Sri Lankan opposition leader Patali Champika Ranawaka, in a white shirt, and his supporters demonstrate – demanding the resignation of President Gotabaya Rajapaksa’s government outside the US Embassy in Colombo, Sri Lanka (Eranga Jayawardena /AP)

The president and his older brother, Prime Minister Mahinda Rajapaksa, continue to hold power, despite their family being at the center of public anger.

Five other family members are politicians, including Finance Minister Basil Rajapaksa, Irrigation Minister Chamal Rajapaksa and a nephew, Sports Minister Namal Rajapaksa.

The government estimates that the Covid-19 pandemic has cost Sri Lanka’s tourism-dependent economy £10.7billion over the past two years.

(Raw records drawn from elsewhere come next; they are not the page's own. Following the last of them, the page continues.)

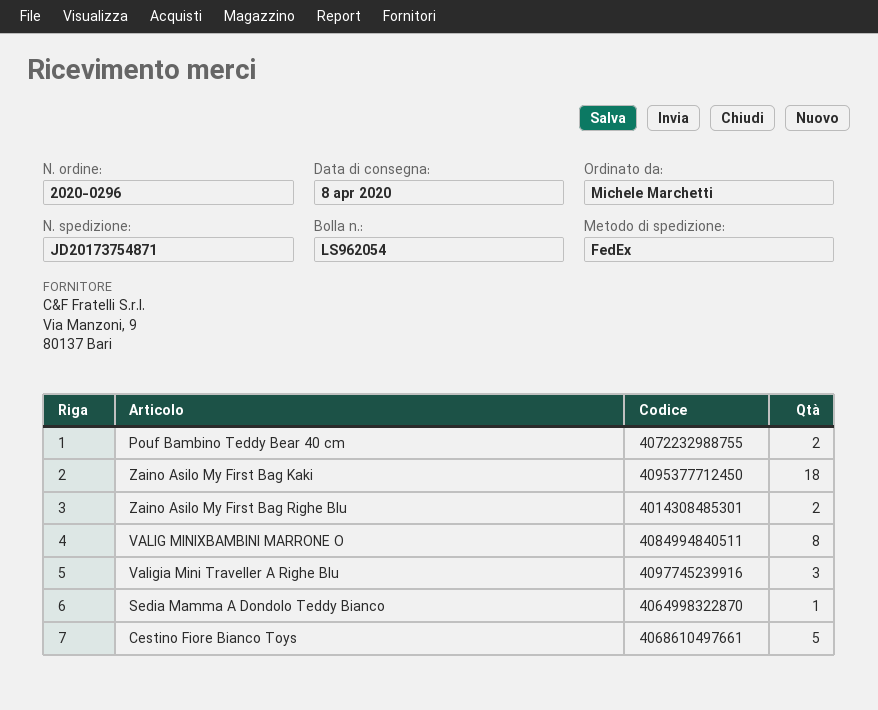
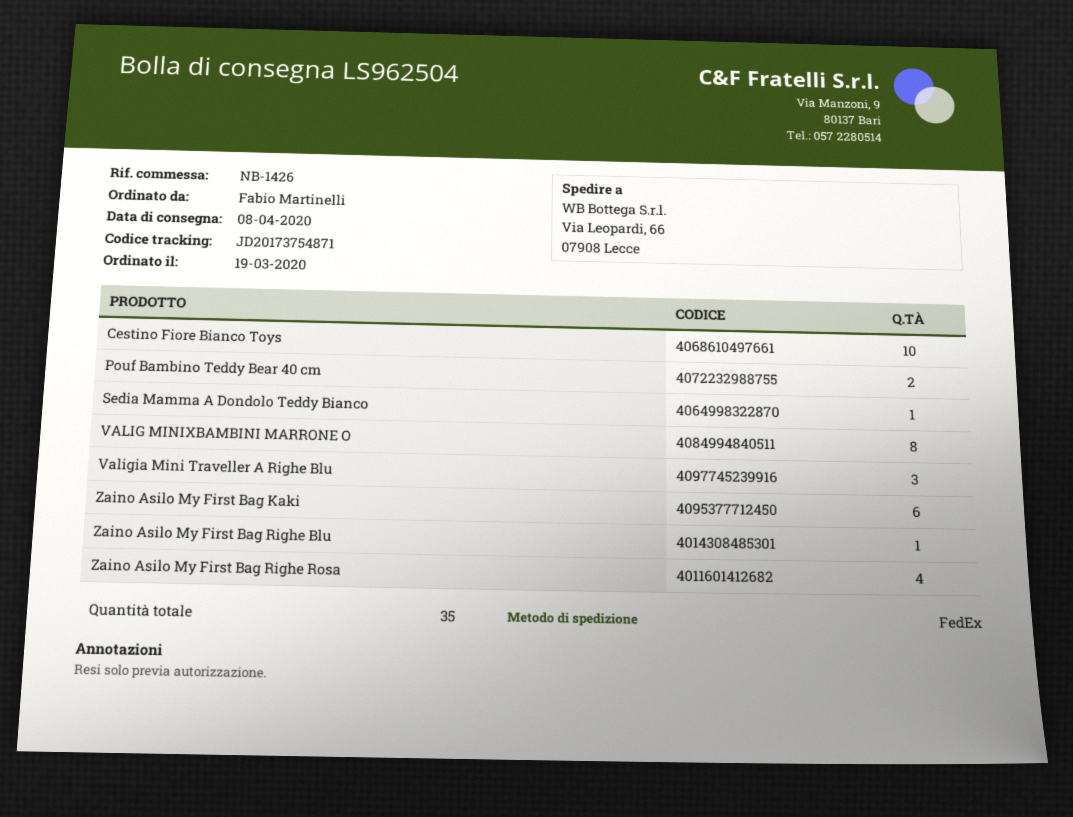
delivery note number: LS962054 -> LS962504
ordered by: Michele Marchetti -> Fabio Martinelli
Zaino Asilo My First Bag Kaki: 18 -> 6
Zaino Asilo My First Bag Righe Blu: 2 -> 1
Cestino Fiore Bianco Toys: 5 -> 10
Zaino Asilo My First Bag Righe Rosa: none -> 4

The demonstrators also denounce poor budgetary management.

The country has huge external debts after borrowing heavily for infrastructure and other projects. Its external debt repayment obligations stand at around £5.4bn this year alone.

Debts and dwindling foreign exchange reserves make it unable to pay for imported goods.

Mr Rajapaksa said last month that his government was in talks with the International Monetary Fund and had turned to China and India for loans, and called on people to limit the use of fuel and gasoline. ‘electricity.